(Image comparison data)
══════
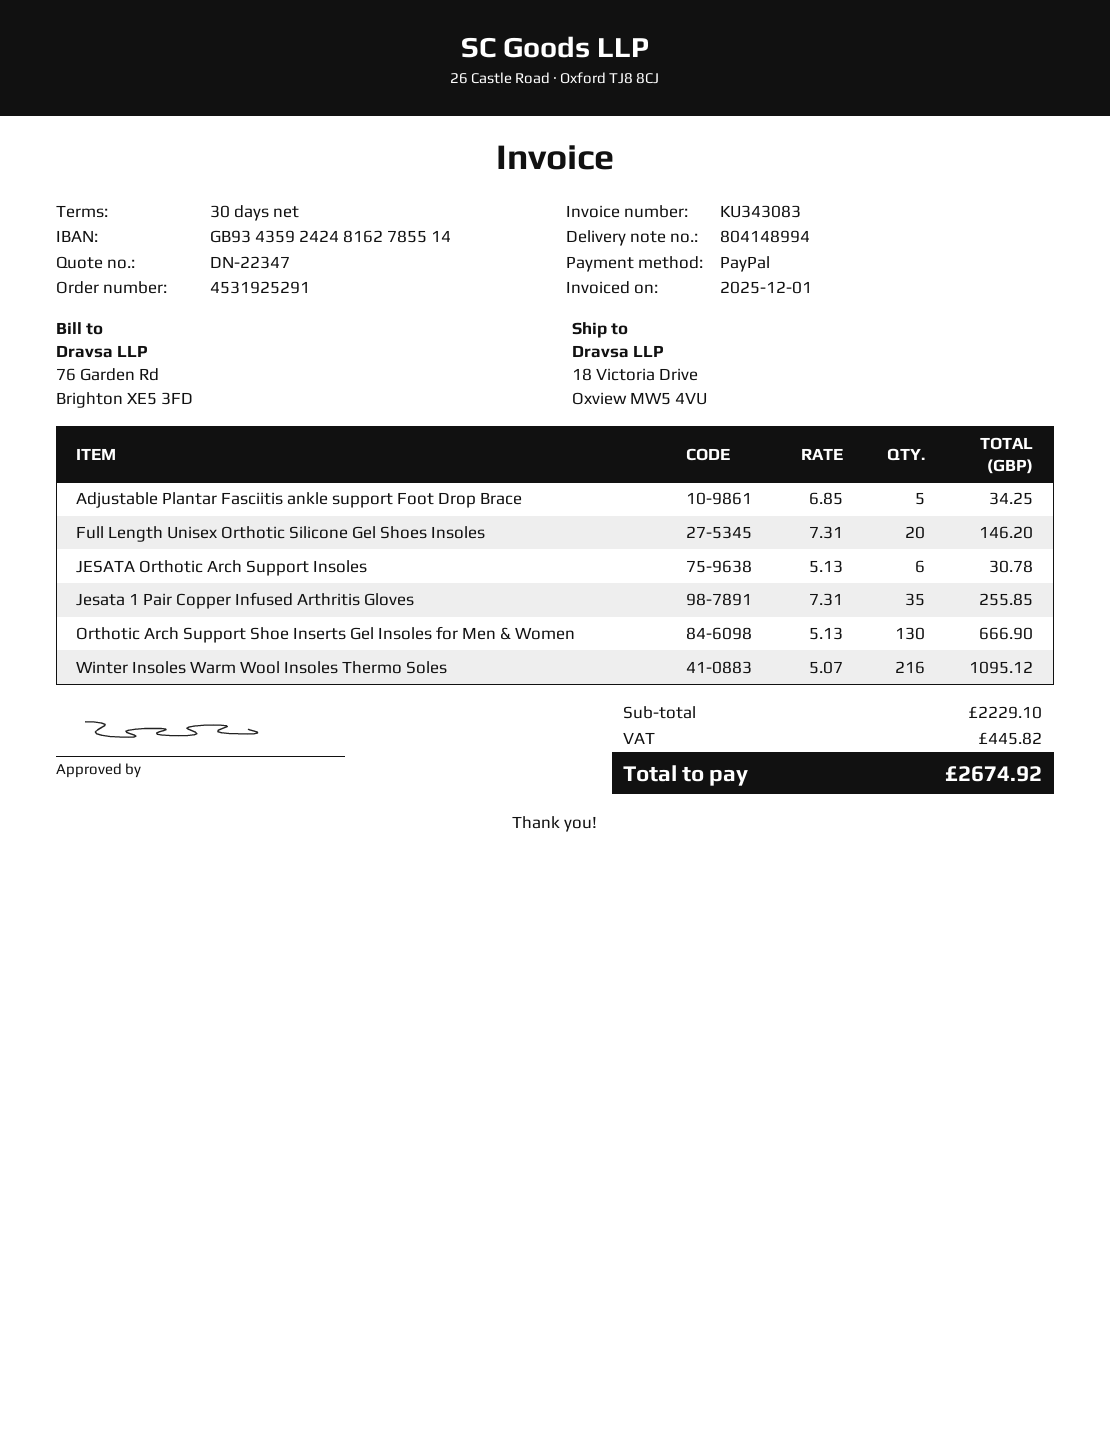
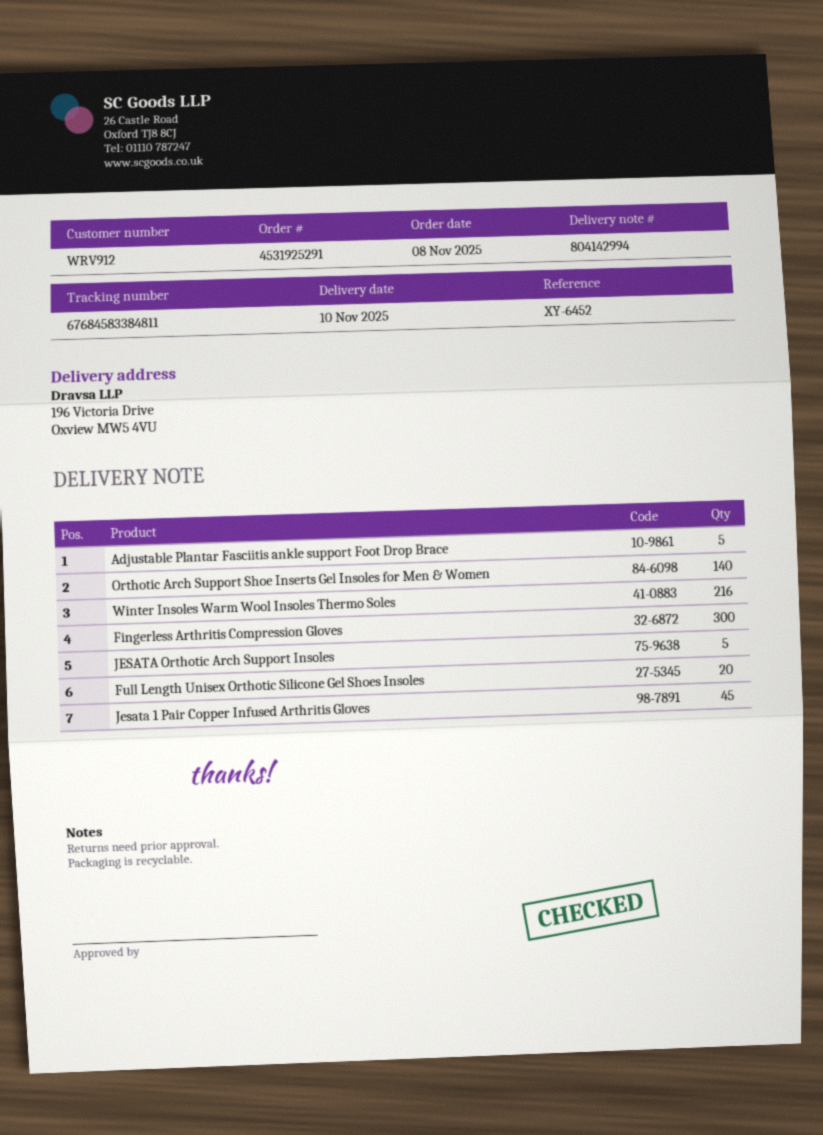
delivery note number: 804148994 -> 804142994
ship to: 18 Victoria Drive, Oxview MW5 4VU -> 196 Victoria Drive, Oxview MW5 4VU
JESATA Orthotic Arch Support Insoles: 6 -> 5
Jesata 1 Pair Copper Infused Arthritis Gloves: 35 -> 45
Orthotic Arch Support Shoe Inserts Gel Insoles for Men & Women: 130 -> 140
Fingerless Arthritis Compression Gloves: none -> 300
══════
### ACTIVITY
Please go through the data above and copy each line that has the word "Orthotic".

### TASK SOLUTION
JESATA Orthotic Arch Support Insoles: 6 -> 5
Orthotic Arch Support Shoe Inserts Gel Insoles for Men & Women: 130 -> 140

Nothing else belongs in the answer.